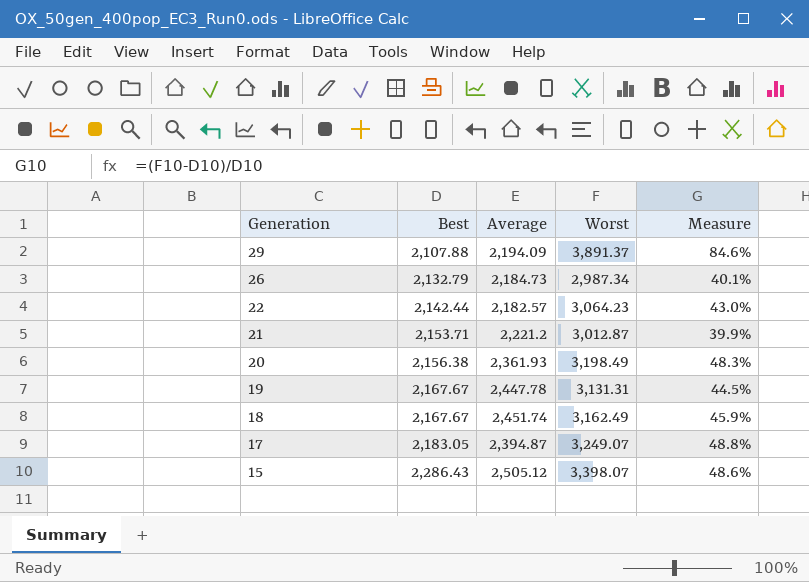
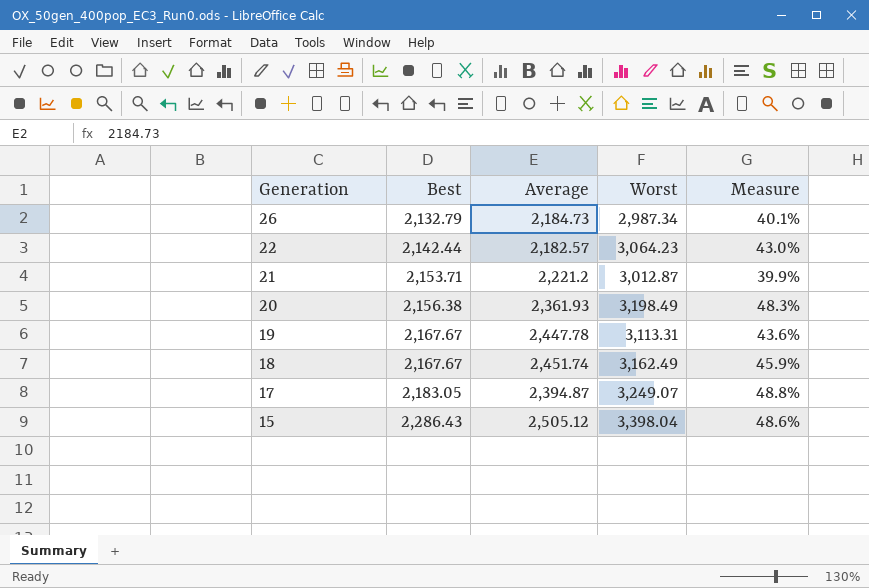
row 29: 2,107.88 | 2,194.09 | 3,891.37 | 84.6% -> none
19 | Worst: 3,131.31 -> 3,113.31
19 | Measure: 44.5% -> 43.6%
15 | Worst: 3,398.07 -> 3,398.04

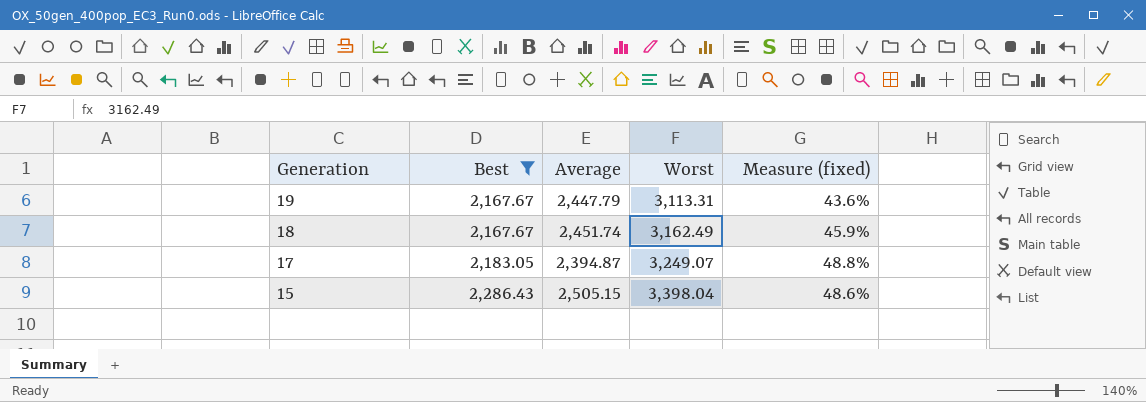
filter: none -> Best >= 2,167.67
column name: Measure -> Measure (fixed)
19 | Average: 2,447.78 -> 2,447.79
15 | Average: 2,505.12 -> 2,505.15

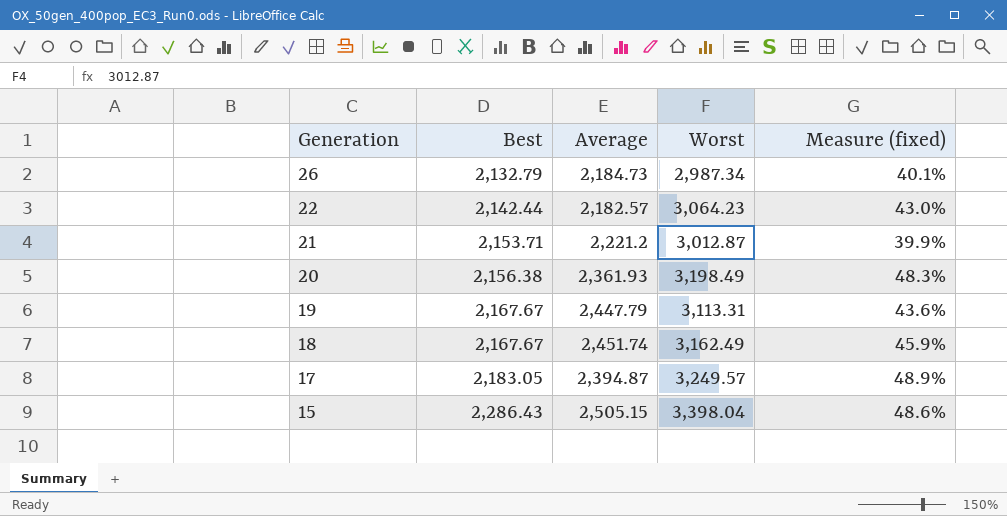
filter: Best >= 2,167.67 -> none
17 | Worst: 3,249.07 -> 3,249.57
17 | Measure (fixed): 48.8% -> 48.9%

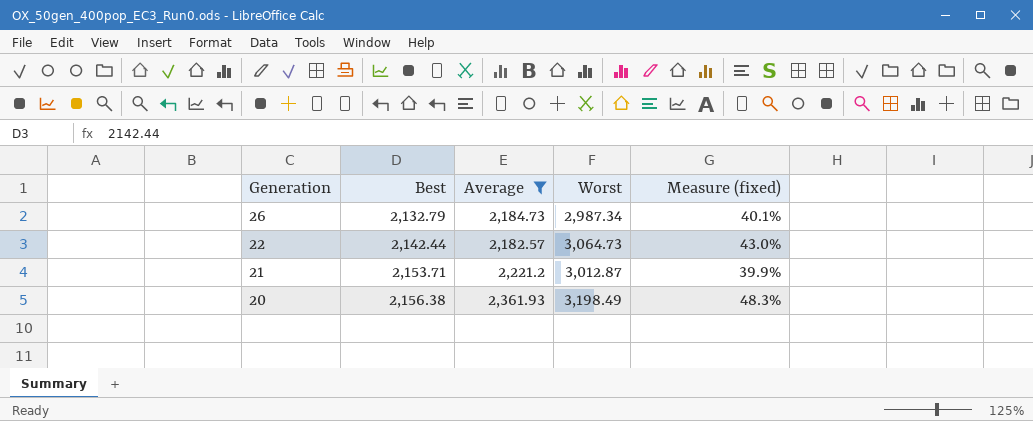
filter: none -> Average <= 2,361.93
22 | Worst: 3,064.23 -> 3,064.73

┄┄┄┄┄┄┄┄┄┄

## YOUR TASK
Your copy should hold only the lines from the one containing "19 | Average: 2,447.78 -> 2,447.79" through the last line of the listing, both included, retyped exactly and free of pictures.

## RESPONSE BELOW
19 | Average: 2,447.78 -> 2,447.79
15 | Average: 2,505.12 -> 2,505.15

filter: Best >= 2,167.67 -> none
17 | Worst: 3,249.07 -> 3,249.57
17 | Measure (fixed): 48.8% -> 48.9%

filter: none -> Average <= 2,361.93
22 | Worst: 3,064.23 -> 3,064.73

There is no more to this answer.